その後で、ゴブリンの巣窟でソロ狩りを覚えせれば全て問題ない、問題ないはずだと信じたい!

「食い逃げ犯ですか?」

「そうです。エンリルの東門から出て道沿いに真っすぐ行くと池があるんですけど、そこには下々のダンジョンという場所があってHPが多くて経験値が多い、食い逃げ犯が出現します。そこで狩ります」

「ゼロさん、パワーレベリングですね?」

ルリさんが小声で俺に聞いてくる。

「そうです。今回は見逃してください。

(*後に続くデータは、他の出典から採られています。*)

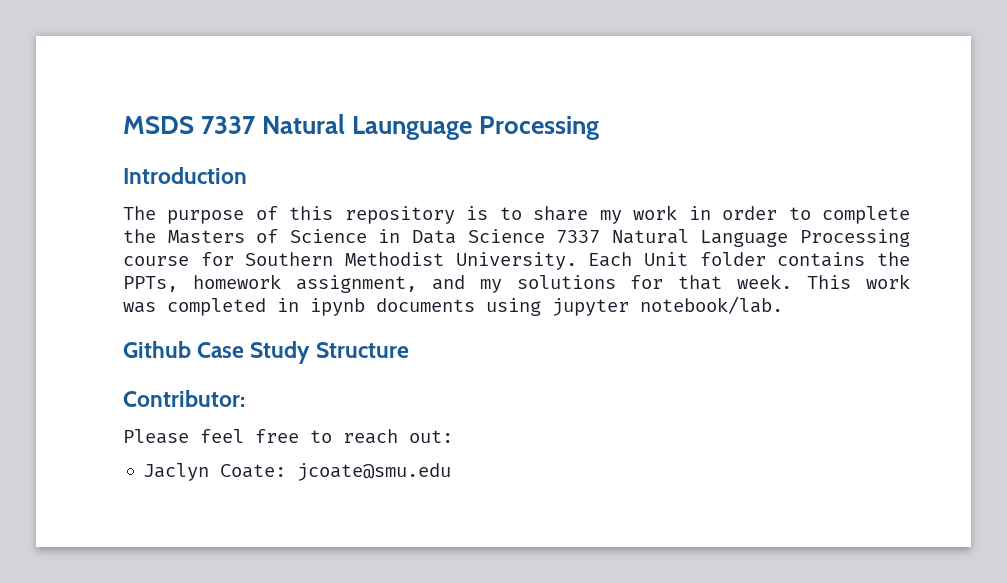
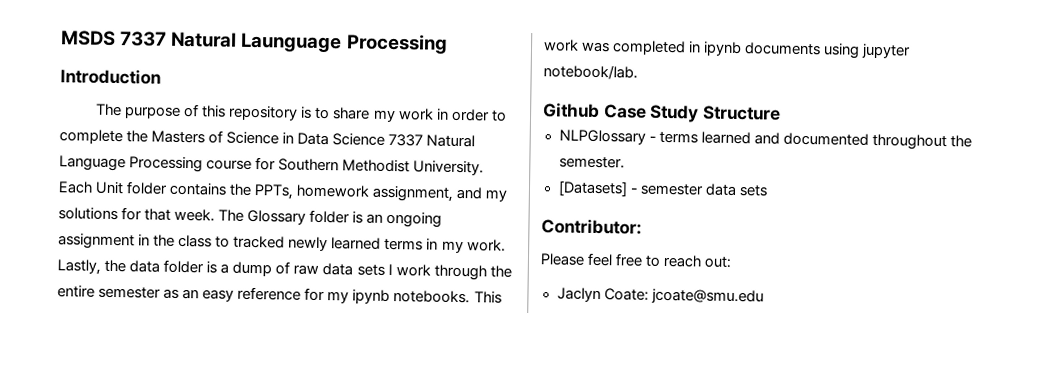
(793, 281) none -> [218,209,443,228] [58,233,506,254] [57,259,512,281] [57,285,471,305] The Glossary folder is an ongoing assignment in the class to tracked newly learned terms in my work. Lastly, the data folder is a dump of raw data sets I work through the entire semester as an easy reference for my ipynb notebooks.
(409, 350) none -> [558,129,972,151] [558,156,625,169] [557,180,768,197] // NLPGlossary - terms learned and documented throughout the semester. // [Datasets] - semester data sets

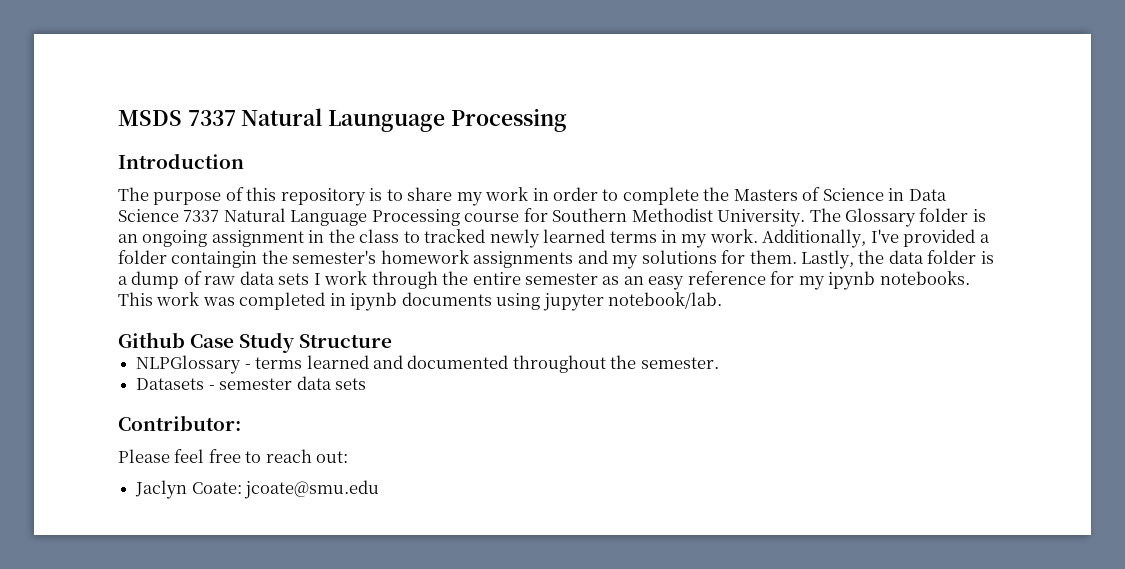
[58,181,508,202] [58,207,216,222] Each Unit folder contains the PPTs, homework assignment, and my solutions for that week. -> (806, 218) none
(506, 245) none -> [762,229,990,248] [118,250,797,269] Additionally, I've provided a folder containgin the semester's homework assignments and my solutions for them.
[557,180,628,197] [Datasets] -> [136,378,205,390] Datasets

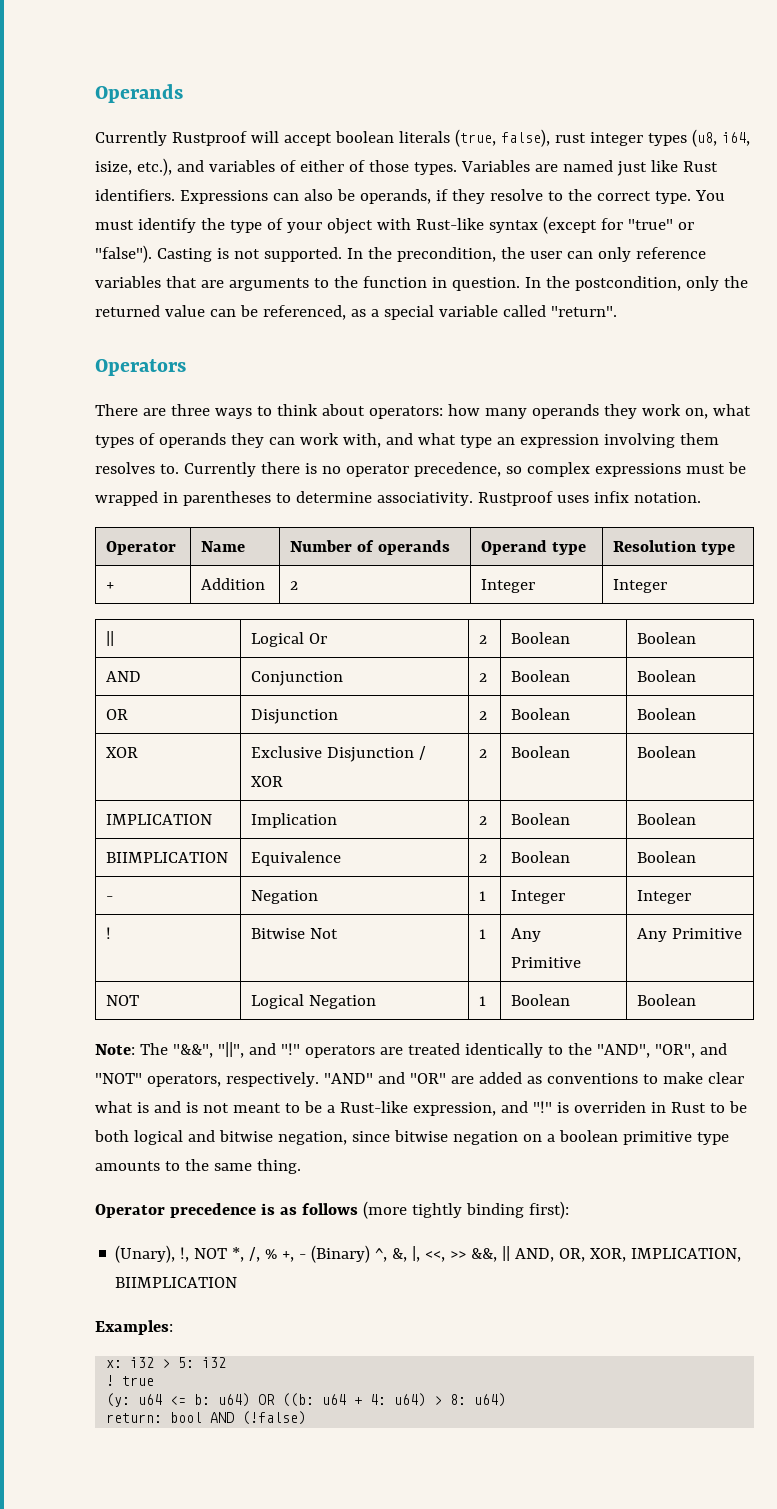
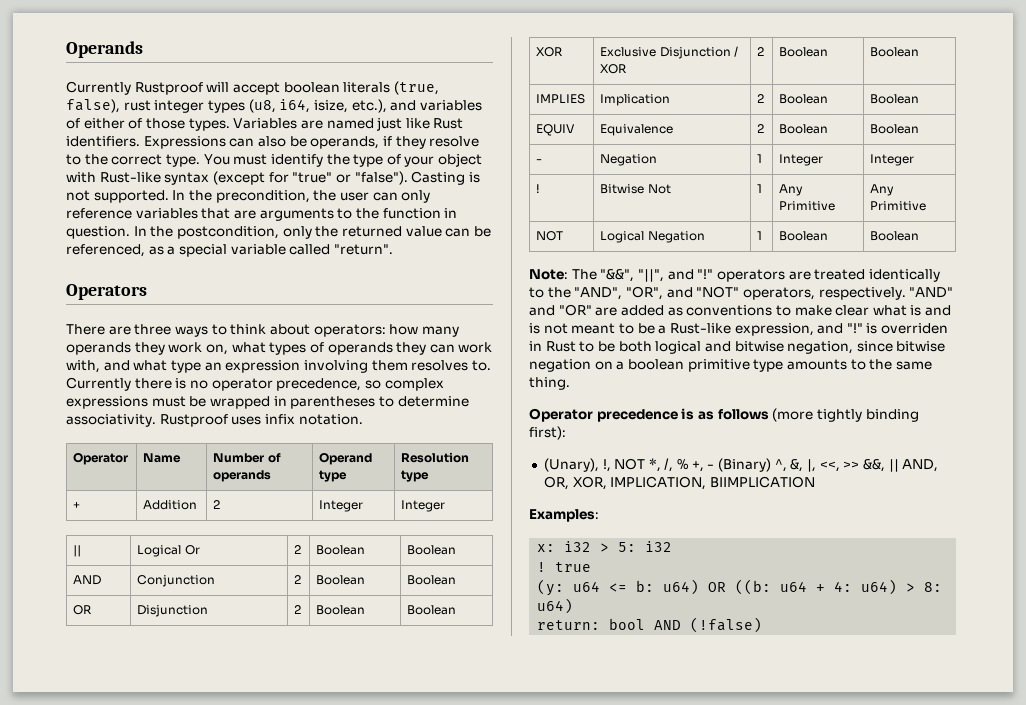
[106,814,213,825] IMPLICATION -> [536,94,586,104] IMPLIES
[106,852,229,863] BIIMPLICATION -> [536,124,576,136] EQUIV

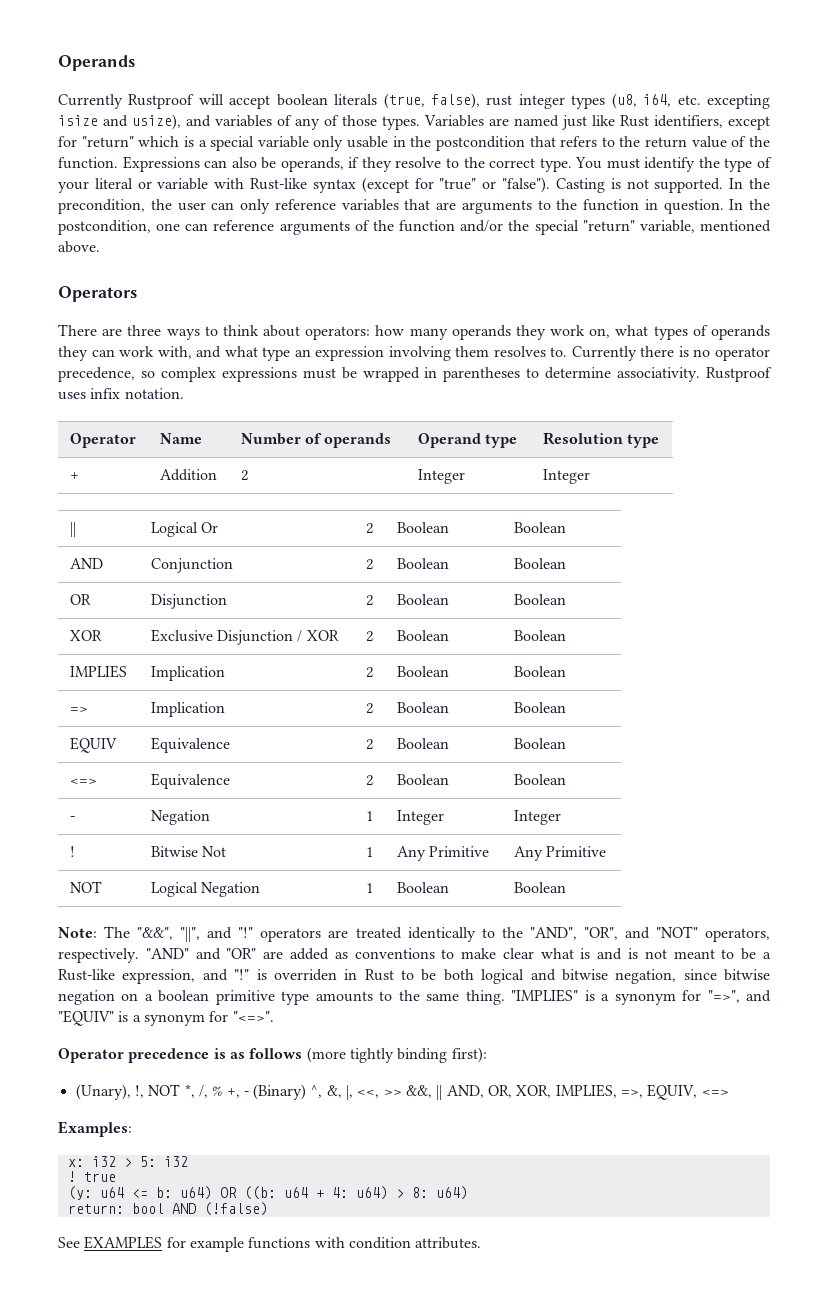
[313,99,387,113] isize, etc.), -> [677,94,771,109] [58,114,181,130] etc. excepting isize and usize),
[83,118,125,129] either -> [295,118,320,130] any
[66,136,140,147] identifiers. -> [654,115,770,130] [58,136,771,151] [58,157,118,169] identifiers, except for "return" which is a special variable only usable in the postcondition that refers to the return value of the function.
[438,153,483,167] object -> [94,178,209,190] literal or variable
[282,226,491,239] [66,244,393,257] only the returned value can be referenced, as a special variable called "return". -> [156,220,771,235] [58,241,100,253] one can reference arguments of the function and/or the special "return" variable, mentioned above.
(920, 99) none -> [69,706,88,713] [150,702,225,717] [365,703,373,714] [396,702,449,713] [513,702,566,713] // => | Implication | 2 | Boolean | Boolean
(920, 129) none -> [69,778,97,785] [150,773,230,789] [365,775,373,786] [396,774,449,785] [513,774,566,785] // <=> | Equivalence | 2 | Boolean | Boolean
(570, 383) none -> [511,989,772,1005] [58,1010,274,1026] "IMPLIES" is a synonym for "=>", and "EQUIV" is a synonym for "<=>".
[610,476,815,490] IMPLICATION, BIIMPLICATION -> [555,1084,729,1100] IMPLIES, =>, EQUIV, <=>
(763, 625) none -> [58,1236,482,1252] // See EXAMPLES for example functions with condition attributes.

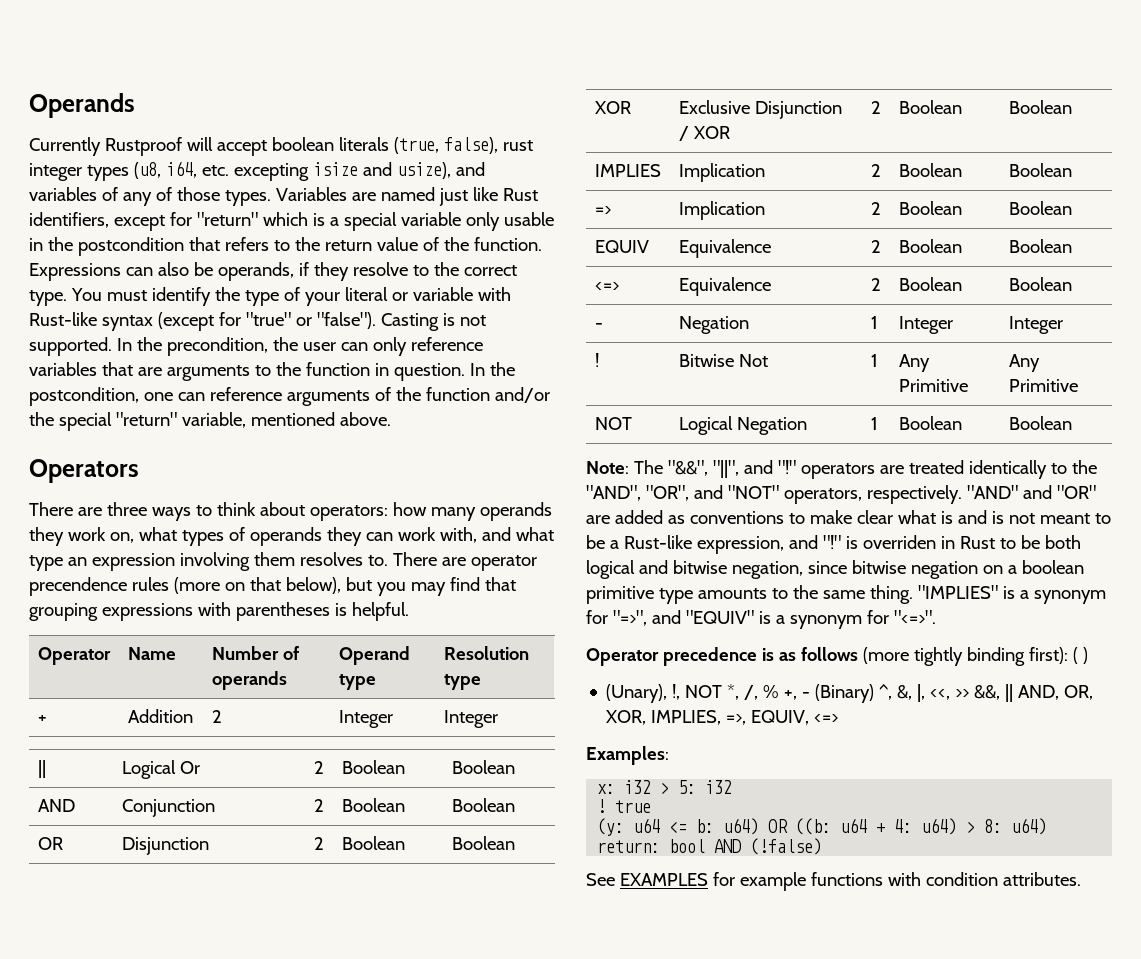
[571,346,770,361] [58,367,773,382] [58,388,184,400] Currently there is no operator precedence, so complex expressions must be wrapped in parentheses to determine associativity. Rustproof uses infix notation. -> [392,552,537,571] [29,577,516,596] [29,602,409,621] There are operator precendence rules (more on that below), but you may find that grouping expressions with parentheses is helpful.
(487, 1055) none -> [1072,647,1088,664] ( )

次の機会にソロ狩場で経験を積ませてあげますので」

俺も小声でルリさんに言う。
お互いに笑い合う。

さ、今日はすぐにでも行きましょう!
と意気込んで宿の外へ出るとレイナがいる。

「あれ?レイナなにかあったか?」

「いえ、ゼロと一緒にまた狩りできたらいいなぁと思って待ってたの」

レイナってこんなに可愛かったか?

「レイナさん、お久ぶりです」

「ルリさん、久しぶり」

なにか冷たい風が吹いたような気がするが、気のせいだろう。
そうだ!それなら食い逃げ犯がぴったりじゃないか!

「レイナ、今日ルリさんと一緒に食い逃げ犯を狩りに行くんだけど、レイナもいかないか?ギリ適正LVか適正LV超えてるぐらいだと思うんだけど」

「そうね、食い逃げ犯ならLVも上げれそうね」

「ね!ルリさん、今日は3人で狩りましょう!」

「ええ、ゼロさんの思うようにしていただければ」

ルリさんは一礼する。

「よし、じゃあ俺が先頭を走るからついてきてください。ヘイスト!」

俺、ルリさん、レイナにヘイストをかける。
下々のダンジョンなんてヘイストをかければ一瞬だぜ。